Los regantes europeos han decidido hacer un nuevo frente común en el seno dela UE. as principales entidades de regantes de España, Francia, Italia y Portugal aglutinados en Irrigants d’Europe trabajarán para cambiar la injusta imagen que se proyecta sobre el regadío, dar a conocer sus externalidades positivas y defender su valor social, económico y medioambiental.

La asociación Irrigants d’Europe (IE), que agrupa a regantes de España, Francia, Italia y Portugal, defenderá en Bruselas las ayudas directas de la Política Agraria Común (PAC), una “adecuada” aplicación de la Directiva Marco del Agua (DMA), así como la necesidad de impulsar la ejecución sostenible de obras hidráulicas para combatir los efectos adversos del cambio climático.

El presidente de la Federación Nacional de Comunidades de Regantes de España (Fenacore), Andrés del Campo, ha explicado a Efeagro que el objetivo es “dar a conocer las externalidades positivas del regadío” ante las instituciones comunitarias y “cambiar la injusta imagen del regadío en Europa”, que en la actualidad está “desprestigiado”.

El 75 % de los regantes europeos se unen en Irrigants d’Europe

Las cuatro entidades que conforman IE (Fenacore de España, Irrigants d’France de Francia, ANBI de Italia y Fenareg de Portugal) representan una superficie de casi 8 millones de hectáreas, el 75 % de los regantes europeos.

Bajo la presidencia de Portugal hasta 2020, IE centrará su trabajo en torno a tres ejes: la defensa de las ayudas directas de la PAC, el impulso a la ejecución sostenible de obras hidráulicas para combatir los efectos adversos del cambio climático y una adecuada aplicación de la Directiva Marco del Agua.

“Hay mucho desconocimiento” en torno al regadío por la presión de ecologistas, los países del norte de Europa -que “no lo necesitan”- y legislaciones como la DMA, que “ha contribuido a un desprestigio del regadío”, según Del Campo.

Gracias a él, ha apuntado, en los climas mediterráneos es posible tener una agricultura más competitiva, pero necesitan del apoyo de las instituciones comunitarias, por lo que defiende ayudas directas para el regadío en el marco de la PAC.

Otro de los retos para la asociación de regantes europeos será que la DMA, que tendrá un borrador a finales de 2019, tenga en cuenta las singularidades de los diferentes países a la hora de adaptar su aplicación y reconozca la diversidad de la agricultura mediterránea, principal productora de alimentos del mundo.

En este sentido, los regantes europeos perseguirán que, a la hora de fijar el reparto de agua, la directiva no priorice en extremo los objetivos ambientales sobre los socioeconómicos: a su juicio, elevar innecesariamente los caudales ecológicos reduciría los recursos para regadío, con el impacto negativo que supone para el crecimiento del PIB y la creación de empleo.

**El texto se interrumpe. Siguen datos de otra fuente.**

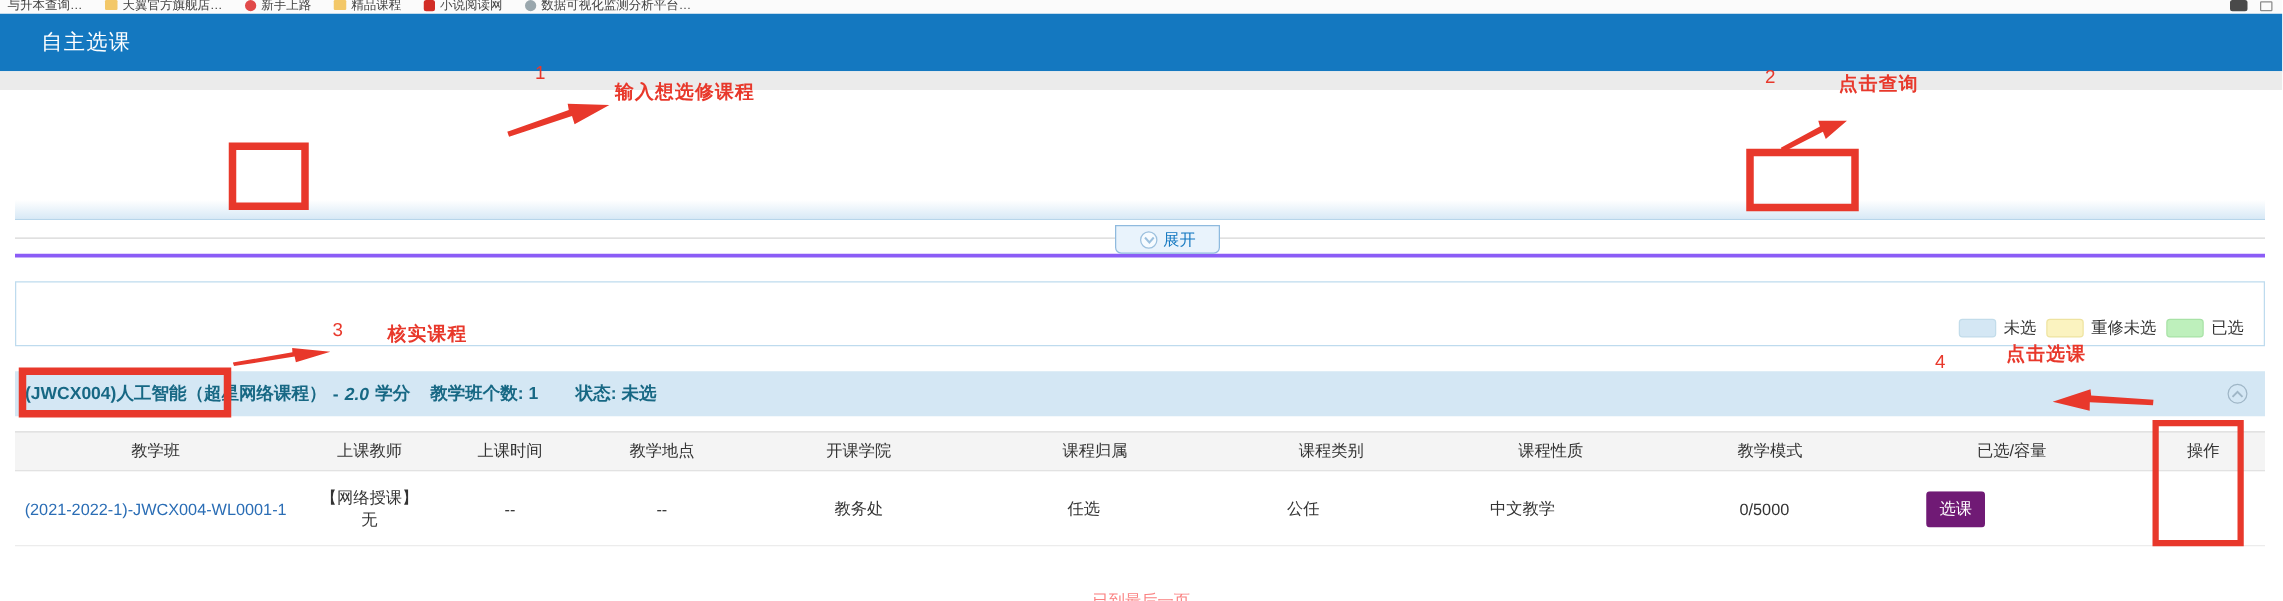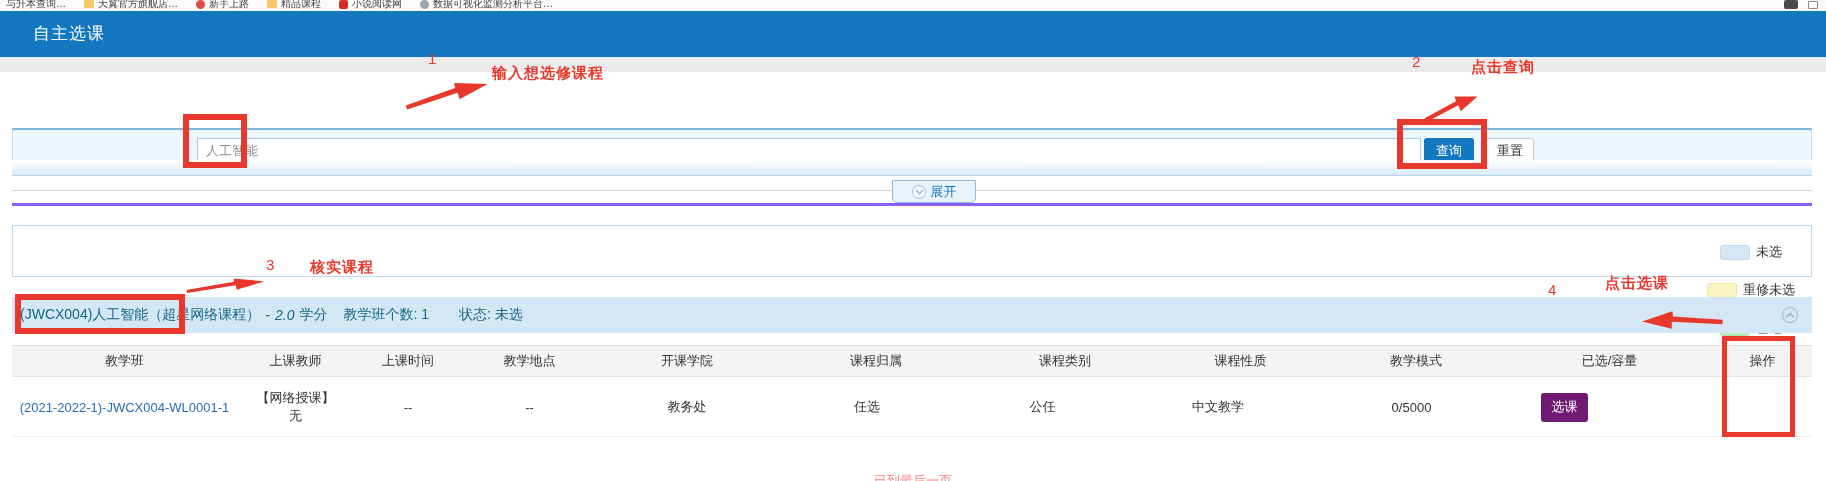--- a/index.html
+++ b/index.html
@@ -40,30 +40,30 @@
   .circ-ic{width:14px;height:14px;border:1px solid #9cc0de;border-radius:50%;position:relative;background:#f6fbff;}
   .circ-ic svg{position:absolute;left:2px;top:3px;}
 
   
   .info-panel{position:absolute;left:12px;top:225px;width:1800px;height:52px;background:#fff;border:1px solid #bedbee;}
   .info-text{position:absolute;left:10px;top:17px;font-size:13px;color:#222;white-space:nowrap;}
   .info-text .bold{font-weight:bold;font-size:14px;}
   .info-text .red{color:#e8221a;}
   .info-text .sp{display:inline-block;width:26px;}
   .info-text .sp2{display:inline-block;width:12px;}
-  .legend{position:absolute;right:16px;top:17px;display:flex;align-items:center;gap:20px;flex-direction:column;}
+  .legend{position:absolute;right:16px;top:27px;display:flex;align-items:center;gap:8px;}
   .legend .item{display:flex;align-items:center;gap:6px;font-size:13px;color:#333;}
   .sw{width:30px;height:15px;border-radius:3px;border:1px solid transparent;}
   .sw-blue{background:#d4e7f4;border-color:#c2dcea;}
   .sw-yellow{background:#fbf3c0;border-color:#eee3a0;}
   .sw-green{background:#bef0bc;border-color:#a8e2a6;}
 
   
   .course-band{position:absolute;left:12px;top:297px;width:1800px;height:36px;background:#d4e7f4;
-    display:flex;align-items:center;padding-left:8px;color:#176884;font-size:14px;white-space:nowrap;}
+    display:flex;align-items:center;padding-left:8px;color:#176884;font-size:14px;white-space:nowrap;font-weight:bold;}
   .course-band .credits{font-style:italic;}
   .course-band .g1{margin-left:16px;}
   .course-band .g2{margin-left:30px;}
   .band-collapse{position:absolute;right:14px;top:10px;width:16px;height:16px;border:1px solid #9fb6c6;
     border-radius:50%;background:transparent;cursor:pointer;}
   .band-collapse svg{position:absolute;left:2px;top:4px;}
 
   
   .thead{position:absolute;left:12px;top:345px;width:1800px;height:32px;background:#f4f4f4;
     border-top:1px solid #dcdcdc;border-bottom:1px solid #e2e2e2;display:flex;align-items:center;}
@@ -121,25 +121,20 @@
     </div>
     <span class="bm-right"></span>
     <span class="bm-right2"></span>
   </div>
 
   <div class="app-header">
     <div class="app-title">自主选课</div>
   </div>
   <div class="gray-strip"></div>
 
-  <div class="search-panel">
-    <input class="course-input" value="人工智能" style="">
-    <button class="btn btn-query">查询</button>
-    <button class="btn btn-reset">重置</button>
-  </div>
   <div class="gradient-strip"></div>
   <div class="tab-row">
     <div class="tab-rule"></div>
     <div class="expand-tab">
       <span class="circ-ic">
         <svg width="9" height="7" viewBox="0 0 9 7">
             <polyline points="1,1 4.5,5 8,1" fill="none" stroke="#9cc0de" stroke-width="1.6"></polyline>
           </svg>
       </span>
       <span class="lbl">展开</span>

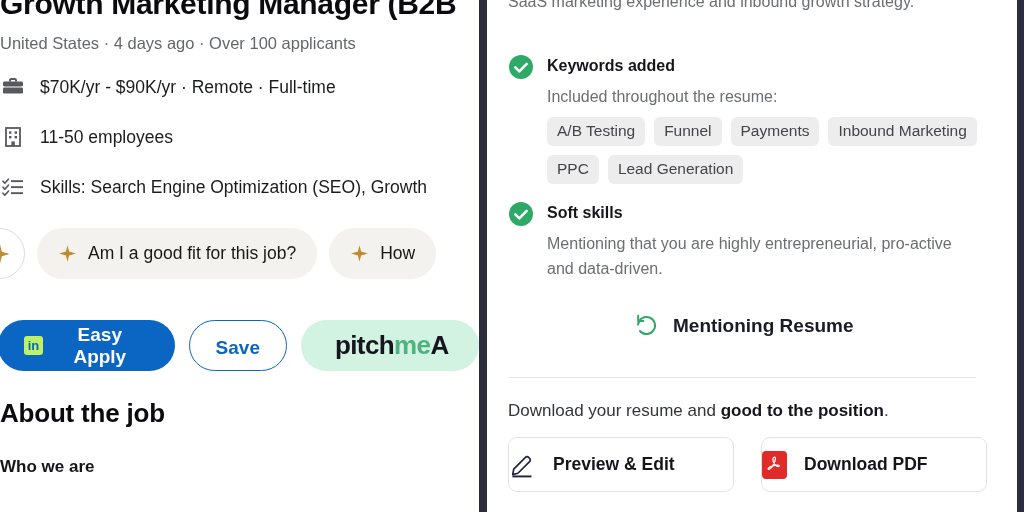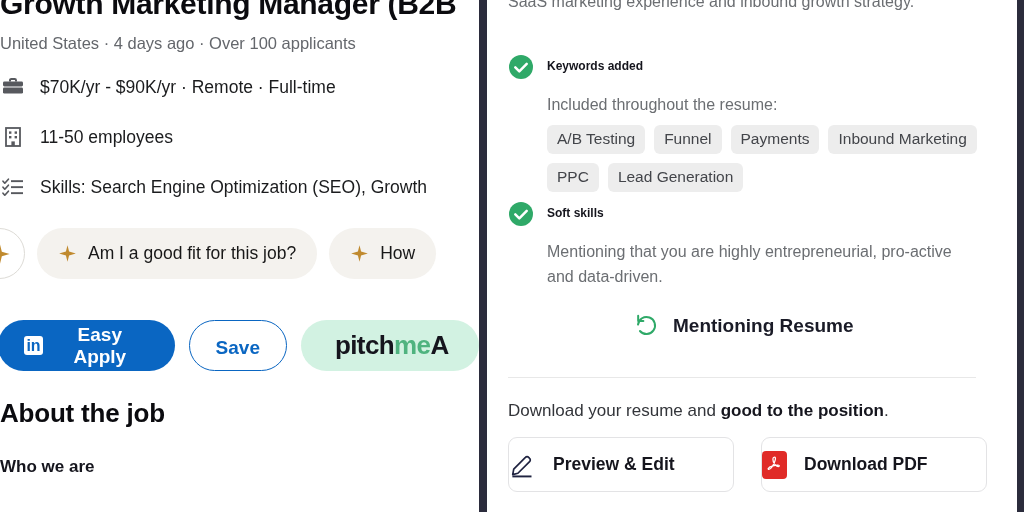--- a/index.html
+++ b/index.html
@@ -121,23 +121,23 @@
     gap: 8px;
     padding: 0 26px;
     border: none;
     cursor: pointer;
     margin-left: -2px;
     font-family: "Liberation Sans", sans-serif;
   }
   .li-badge {
     width: 19px; height: 19px;
     border-radius: 3px;
-    background: #ffffff;
+    background: #bef264;
     color: #0a66c2;
-    font-size: 16px;
+    font-size: 13px;
     font-weight: bold;
     display: flex; align-items: center; justify-content: center;
     line-height: 1;
     flex: none;
   }
   .btn-save {
     height: 51px;
     border-radius: 26px;
     background: #ffffff;
     border: 1.6px solid #0a66c2;
@@ -225,28 +225,28 @@
     display: flex;
     align-items: flex-start;
     gap: 13px;
   }
   .check-icon {
     width: 26px; height: 26px;
     flex: none;
     margin-top: 1px;
   }
   .sec-title {
-    font-size: 12px;
+    font-size: 16px;
     font-weight: bold;
     color: #15151d;
     line-height: 26px;
   }
   .sec-body {
     margin-left: 39px;
-    margin-top: 12px;
+    margin-top: 4px;
     font-size: 16px;
     line-height: 25px;
     color: #6b6e72;
     width: 430px;
   }
 
   .chips {
     margin-left: 39px;
     margin-top: 8px;
     display: flex;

Diálogo más directo con las instituciones internacionales

Según Del Campo, es necesario que “los países, sobre todo los del norte de Europa que tienen menos problemas de agua, interioricen la importancia de tener recursos garantizados para poder regar”, lo que exige el “desarrollo de una estrategia conjunta, que permita un diálogo más directo y eficaz con las instituciones internacionales”.

Además, reivindica el papel del regadío para evitar el éxodo rural, porque solo una agricultura con valor añadido, de regadío, permitirá fijar la población y evitar el abandono agrícola y combatir el relevo generacional en el campo.

El presidente de los regantes ha advertido, por otra parte, de que en un clima mediterráneo (árido y semiárido) “un campo abandonado no se convierte en un bosque mediterráneo, sino en desierto o basurero de las ciudades más próximas”.

A su juicio, son necesarias las obras de regulación en un escenario de cambio climático para resistir épocas de lluvias torrenciales o de sequías cada vez más prolongadas para embalsar la mayor cantidad de agua posible para momentos de escasez hídrica.